> Exercise details:
Reproduce every entry below precisely; do not include the pictures.

> Material for this exercise:
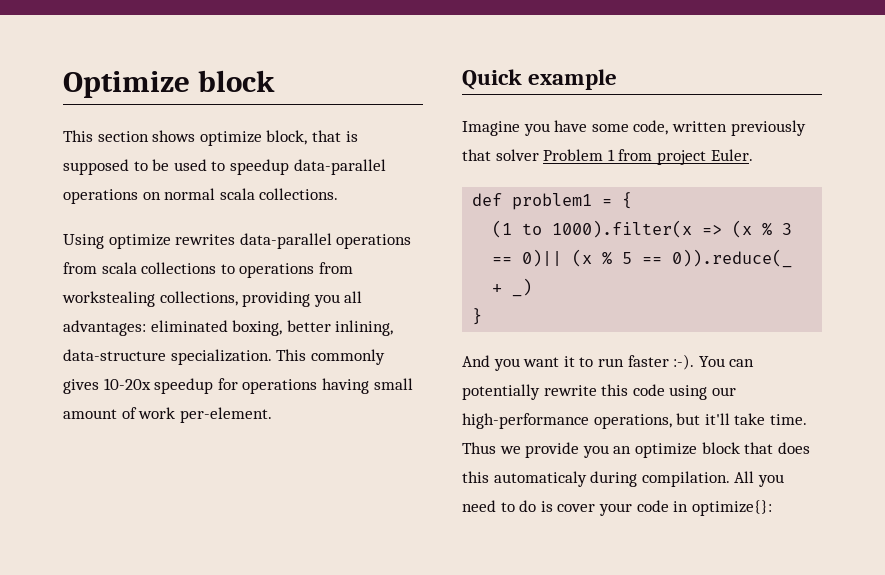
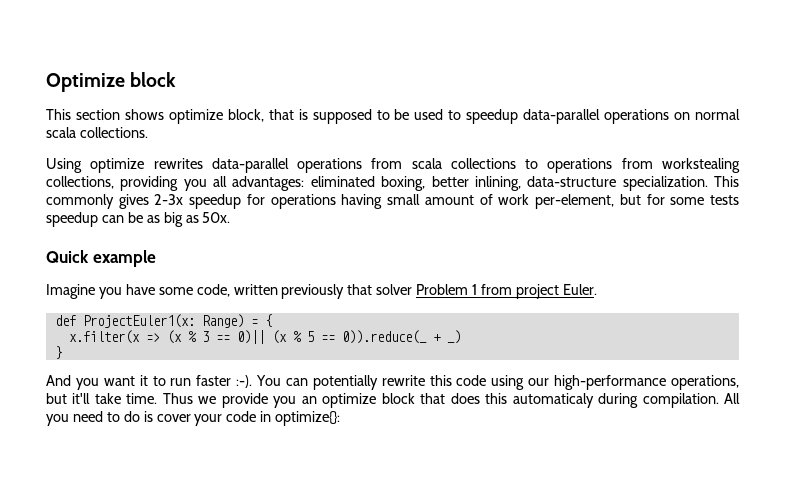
- This commonly gives 10-20x speedup for operations having small amount of work per-element.
+ This commonly gives 2-3x speedup for operations having small amount of work per-element, but for some tests speedup can be as big as 50x.
- def problem1 = {
+ def ProjectEuler1(x: Range) = {
- (1 to 1000).filter(x => (x % 3 == 0)|| (x % 5 == 0)).reduce(_ + _)
+ x.filter(x => (x % 3 == 0)|| (x % 5 == 0)).reduce(_ + _)

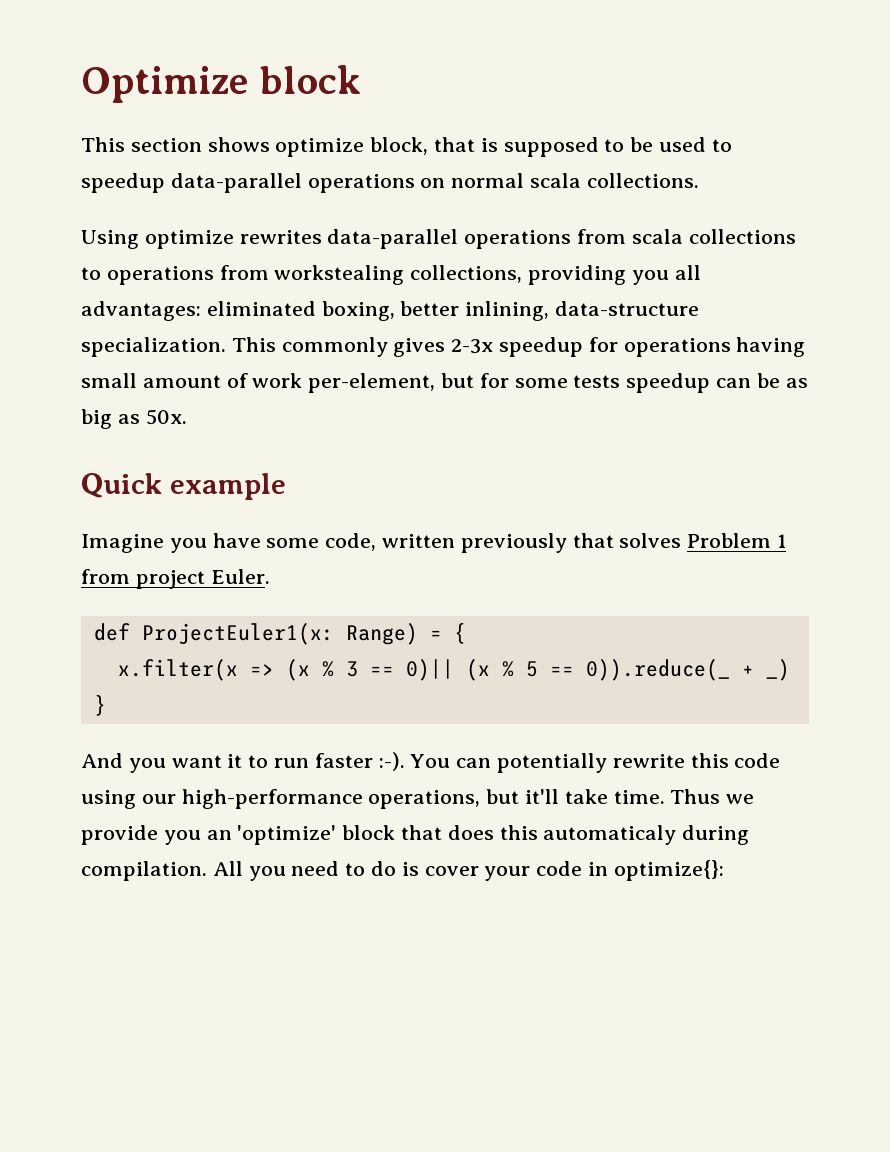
- Imagine you have some code, written previously that solver Problem 1 from project Euler.
+ Imagine you have some code, written previously that solves Problem 1 from project Euler.
- Thus we provide you an optimize block that does this automaticaly during compilation.
+ Thus we provide you an 'optimize' block that does this automaticaly during compilation.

> Response area:
- This commonly gives 10-20x speedup for operations having small amount of work per-element.
+ This commonly gives 2-3x speedup for operations having small amount of work per-element, but for some tests speedup can be as big as 50x.
- def problem1 = {
+ def ProjectEuler1(x: Range) = {
- (1 to 1000).filter(x => (x % 3 == 0)|| (x % 5 == 0)).reduce(_ + _)
+ x.filter(x => (x % 3 == 0)|| (x % 5 == 0)).reduce(_ + _)

- Imagine you have some code, written previously that solver Problem 1 from project Euler.
+ Imagine you have some code, written previously that solves Problem 1 from project Euler.
- Thus we provide you an optimize block that does this automaticaly during compilation.
+ Thus we provide you an 'optimize' block that does this automaticaly during compilation.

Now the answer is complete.